START Data to examine
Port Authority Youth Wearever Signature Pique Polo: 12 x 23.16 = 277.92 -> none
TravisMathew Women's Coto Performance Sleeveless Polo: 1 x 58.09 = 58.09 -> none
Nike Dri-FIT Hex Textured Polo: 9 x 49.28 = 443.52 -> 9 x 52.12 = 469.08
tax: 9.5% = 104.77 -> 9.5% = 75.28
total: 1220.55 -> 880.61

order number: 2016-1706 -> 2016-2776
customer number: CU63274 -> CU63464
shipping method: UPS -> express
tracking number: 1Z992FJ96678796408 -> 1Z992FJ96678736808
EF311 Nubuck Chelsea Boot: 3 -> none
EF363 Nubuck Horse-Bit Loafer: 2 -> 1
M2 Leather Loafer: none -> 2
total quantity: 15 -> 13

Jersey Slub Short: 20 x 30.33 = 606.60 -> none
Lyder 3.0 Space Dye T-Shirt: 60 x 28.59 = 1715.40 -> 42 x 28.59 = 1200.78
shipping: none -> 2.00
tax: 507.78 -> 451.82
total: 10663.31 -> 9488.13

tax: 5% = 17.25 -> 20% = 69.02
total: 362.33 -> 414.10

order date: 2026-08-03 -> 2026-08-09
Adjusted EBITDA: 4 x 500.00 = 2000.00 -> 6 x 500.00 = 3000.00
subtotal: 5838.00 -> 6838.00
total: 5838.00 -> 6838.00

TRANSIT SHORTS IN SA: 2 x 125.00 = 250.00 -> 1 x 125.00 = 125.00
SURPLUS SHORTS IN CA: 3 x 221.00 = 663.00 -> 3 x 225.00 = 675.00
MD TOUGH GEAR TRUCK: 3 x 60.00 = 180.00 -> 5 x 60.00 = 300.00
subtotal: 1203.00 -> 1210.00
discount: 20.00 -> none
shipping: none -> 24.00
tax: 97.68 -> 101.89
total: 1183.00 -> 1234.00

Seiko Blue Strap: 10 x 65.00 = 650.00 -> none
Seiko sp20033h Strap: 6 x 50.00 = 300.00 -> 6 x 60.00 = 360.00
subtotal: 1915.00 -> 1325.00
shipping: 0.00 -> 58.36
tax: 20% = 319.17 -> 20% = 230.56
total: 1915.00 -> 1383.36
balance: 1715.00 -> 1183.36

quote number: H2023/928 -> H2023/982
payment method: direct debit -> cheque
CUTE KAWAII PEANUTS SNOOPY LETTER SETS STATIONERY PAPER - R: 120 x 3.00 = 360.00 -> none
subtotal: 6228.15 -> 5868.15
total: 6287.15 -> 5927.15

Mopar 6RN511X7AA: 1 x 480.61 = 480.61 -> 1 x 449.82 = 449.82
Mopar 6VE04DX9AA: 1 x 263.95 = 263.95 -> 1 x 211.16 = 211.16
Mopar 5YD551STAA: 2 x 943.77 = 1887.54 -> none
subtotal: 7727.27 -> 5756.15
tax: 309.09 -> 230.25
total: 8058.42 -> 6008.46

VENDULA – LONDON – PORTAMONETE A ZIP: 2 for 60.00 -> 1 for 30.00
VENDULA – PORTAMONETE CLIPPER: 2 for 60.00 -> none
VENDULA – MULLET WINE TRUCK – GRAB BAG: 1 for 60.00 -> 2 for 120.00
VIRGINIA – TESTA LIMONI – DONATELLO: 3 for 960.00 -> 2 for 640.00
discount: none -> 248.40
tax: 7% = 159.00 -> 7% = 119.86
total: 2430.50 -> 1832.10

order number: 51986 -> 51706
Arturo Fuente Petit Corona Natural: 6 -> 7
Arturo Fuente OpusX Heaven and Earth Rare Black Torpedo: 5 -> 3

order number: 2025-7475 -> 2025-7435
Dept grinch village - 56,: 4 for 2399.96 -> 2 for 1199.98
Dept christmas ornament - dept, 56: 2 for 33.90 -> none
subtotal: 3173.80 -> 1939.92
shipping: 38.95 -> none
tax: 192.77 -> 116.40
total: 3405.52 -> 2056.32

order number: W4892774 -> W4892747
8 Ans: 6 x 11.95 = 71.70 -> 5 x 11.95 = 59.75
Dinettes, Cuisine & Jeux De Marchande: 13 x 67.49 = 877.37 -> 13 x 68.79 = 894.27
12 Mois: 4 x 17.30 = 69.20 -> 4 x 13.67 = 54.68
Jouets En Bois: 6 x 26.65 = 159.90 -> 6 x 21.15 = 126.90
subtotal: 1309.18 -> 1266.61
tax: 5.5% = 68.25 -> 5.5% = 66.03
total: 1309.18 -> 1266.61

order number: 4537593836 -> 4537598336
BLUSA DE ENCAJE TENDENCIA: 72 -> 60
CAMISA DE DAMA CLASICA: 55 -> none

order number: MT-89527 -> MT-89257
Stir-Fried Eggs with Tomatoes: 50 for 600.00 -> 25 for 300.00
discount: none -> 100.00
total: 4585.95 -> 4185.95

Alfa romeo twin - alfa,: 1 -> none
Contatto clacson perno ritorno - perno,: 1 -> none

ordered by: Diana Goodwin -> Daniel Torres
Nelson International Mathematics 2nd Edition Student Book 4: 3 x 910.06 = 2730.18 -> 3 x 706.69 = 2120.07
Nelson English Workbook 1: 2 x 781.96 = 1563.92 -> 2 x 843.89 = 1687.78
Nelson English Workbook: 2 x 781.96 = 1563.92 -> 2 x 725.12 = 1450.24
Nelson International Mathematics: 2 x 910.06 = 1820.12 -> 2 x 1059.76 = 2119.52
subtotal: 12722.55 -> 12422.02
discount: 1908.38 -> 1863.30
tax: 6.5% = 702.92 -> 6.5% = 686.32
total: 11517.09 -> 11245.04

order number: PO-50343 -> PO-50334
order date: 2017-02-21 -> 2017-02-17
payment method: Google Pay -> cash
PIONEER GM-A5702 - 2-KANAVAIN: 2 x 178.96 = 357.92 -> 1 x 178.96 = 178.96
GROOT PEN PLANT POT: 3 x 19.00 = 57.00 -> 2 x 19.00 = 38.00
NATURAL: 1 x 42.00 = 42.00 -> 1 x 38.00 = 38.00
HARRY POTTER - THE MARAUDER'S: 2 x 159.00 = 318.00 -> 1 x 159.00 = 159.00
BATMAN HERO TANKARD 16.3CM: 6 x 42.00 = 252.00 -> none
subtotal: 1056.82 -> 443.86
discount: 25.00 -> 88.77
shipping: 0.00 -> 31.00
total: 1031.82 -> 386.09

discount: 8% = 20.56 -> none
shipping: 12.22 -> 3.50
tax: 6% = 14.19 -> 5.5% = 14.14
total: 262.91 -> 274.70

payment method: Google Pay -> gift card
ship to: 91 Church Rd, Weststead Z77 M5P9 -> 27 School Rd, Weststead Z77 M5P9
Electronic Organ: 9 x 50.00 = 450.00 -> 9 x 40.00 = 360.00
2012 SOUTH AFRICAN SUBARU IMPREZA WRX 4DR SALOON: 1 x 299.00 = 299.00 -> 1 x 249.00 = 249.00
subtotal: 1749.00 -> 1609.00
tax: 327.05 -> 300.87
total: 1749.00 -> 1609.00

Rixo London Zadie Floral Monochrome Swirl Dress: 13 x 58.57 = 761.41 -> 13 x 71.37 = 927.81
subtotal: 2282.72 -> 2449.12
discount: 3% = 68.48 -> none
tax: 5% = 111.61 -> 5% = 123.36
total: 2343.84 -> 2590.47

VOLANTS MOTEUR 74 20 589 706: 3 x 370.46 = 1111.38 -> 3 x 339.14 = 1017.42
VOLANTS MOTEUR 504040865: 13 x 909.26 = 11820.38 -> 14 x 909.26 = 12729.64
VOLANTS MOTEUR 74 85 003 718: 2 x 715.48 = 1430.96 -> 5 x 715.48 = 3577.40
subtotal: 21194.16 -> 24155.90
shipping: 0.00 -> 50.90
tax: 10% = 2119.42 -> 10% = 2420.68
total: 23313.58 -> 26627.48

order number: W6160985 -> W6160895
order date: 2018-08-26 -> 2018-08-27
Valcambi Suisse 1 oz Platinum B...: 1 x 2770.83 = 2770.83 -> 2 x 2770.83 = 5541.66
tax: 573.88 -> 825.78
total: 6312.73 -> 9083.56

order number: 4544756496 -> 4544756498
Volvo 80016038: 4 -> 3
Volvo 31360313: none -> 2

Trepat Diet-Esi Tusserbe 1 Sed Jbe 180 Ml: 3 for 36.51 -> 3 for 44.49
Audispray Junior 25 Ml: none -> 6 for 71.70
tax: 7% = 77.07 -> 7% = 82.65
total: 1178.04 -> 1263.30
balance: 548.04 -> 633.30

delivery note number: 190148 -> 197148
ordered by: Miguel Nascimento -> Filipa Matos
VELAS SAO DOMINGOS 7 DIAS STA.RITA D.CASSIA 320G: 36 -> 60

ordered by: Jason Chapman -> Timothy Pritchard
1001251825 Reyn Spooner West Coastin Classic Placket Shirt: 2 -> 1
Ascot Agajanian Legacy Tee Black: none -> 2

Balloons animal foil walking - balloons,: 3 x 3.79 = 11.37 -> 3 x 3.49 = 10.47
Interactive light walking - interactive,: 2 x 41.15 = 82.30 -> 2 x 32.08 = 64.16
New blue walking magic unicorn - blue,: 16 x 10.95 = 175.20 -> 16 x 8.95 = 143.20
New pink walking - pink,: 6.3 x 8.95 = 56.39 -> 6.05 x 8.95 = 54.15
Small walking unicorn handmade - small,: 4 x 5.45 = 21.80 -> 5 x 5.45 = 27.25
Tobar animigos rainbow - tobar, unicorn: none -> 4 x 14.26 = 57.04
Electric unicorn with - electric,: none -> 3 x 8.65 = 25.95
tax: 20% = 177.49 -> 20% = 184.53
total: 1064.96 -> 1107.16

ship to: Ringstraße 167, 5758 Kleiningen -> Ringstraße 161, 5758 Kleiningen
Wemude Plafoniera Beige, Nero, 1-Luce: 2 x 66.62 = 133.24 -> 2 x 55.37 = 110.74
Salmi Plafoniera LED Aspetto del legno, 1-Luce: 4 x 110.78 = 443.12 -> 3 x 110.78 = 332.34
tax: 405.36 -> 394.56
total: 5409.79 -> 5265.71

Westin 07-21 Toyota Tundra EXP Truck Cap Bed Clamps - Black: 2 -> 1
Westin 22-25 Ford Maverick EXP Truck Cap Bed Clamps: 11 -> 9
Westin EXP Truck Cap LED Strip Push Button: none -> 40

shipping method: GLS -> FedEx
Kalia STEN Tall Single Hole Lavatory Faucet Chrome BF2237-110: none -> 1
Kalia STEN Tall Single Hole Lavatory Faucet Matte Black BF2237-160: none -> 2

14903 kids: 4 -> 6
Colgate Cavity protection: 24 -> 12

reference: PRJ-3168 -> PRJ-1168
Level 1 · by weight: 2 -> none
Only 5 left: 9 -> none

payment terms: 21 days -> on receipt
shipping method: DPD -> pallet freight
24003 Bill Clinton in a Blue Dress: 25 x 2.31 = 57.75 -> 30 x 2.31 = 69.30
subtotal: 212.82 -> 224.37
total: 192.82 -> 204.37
END Data to examine
_Exercise description:_ Using the data above, transcribe the lines that run from the line with "payment method: direct debit -> cheque" to the line with "VENDULA – PORTAMONETE", both ends kept, and output nothing else.

_Finished task:_
payment method: direct debit -> cheque
CUTE KAWAII PEANUTS SNOOPY LETTER SETS STATIONERY PAPER - R: 120 x 3.00 = 360.00 -> none
subtotal: 6228.15 -> 5868.15
total: 6287.15 -> 5927.15

Mopar 6RN511X7AA: 1 x 480.61 = 480.61 -> 1 x 449.82 = 449.82
Mopar 6VE04DX9AA: 1 x 263.95 = 263.95 -> 1 x 211.16 = 211.16
Mopar 5YD551STAA: 2 x 943.77 = 1887.54 -> none
subtotal: 7727.27 -> 5756.15
tax: 309.09 -> 230.25
total: 8058.42 -> 6008.46

VENDULA – LONDON – PORTAMONETE A ZIP: 2 for 60.00 -> 1 for 30.00
VENDULA – PORTAMONETE CLIPPER: 2 for 60.00 -> none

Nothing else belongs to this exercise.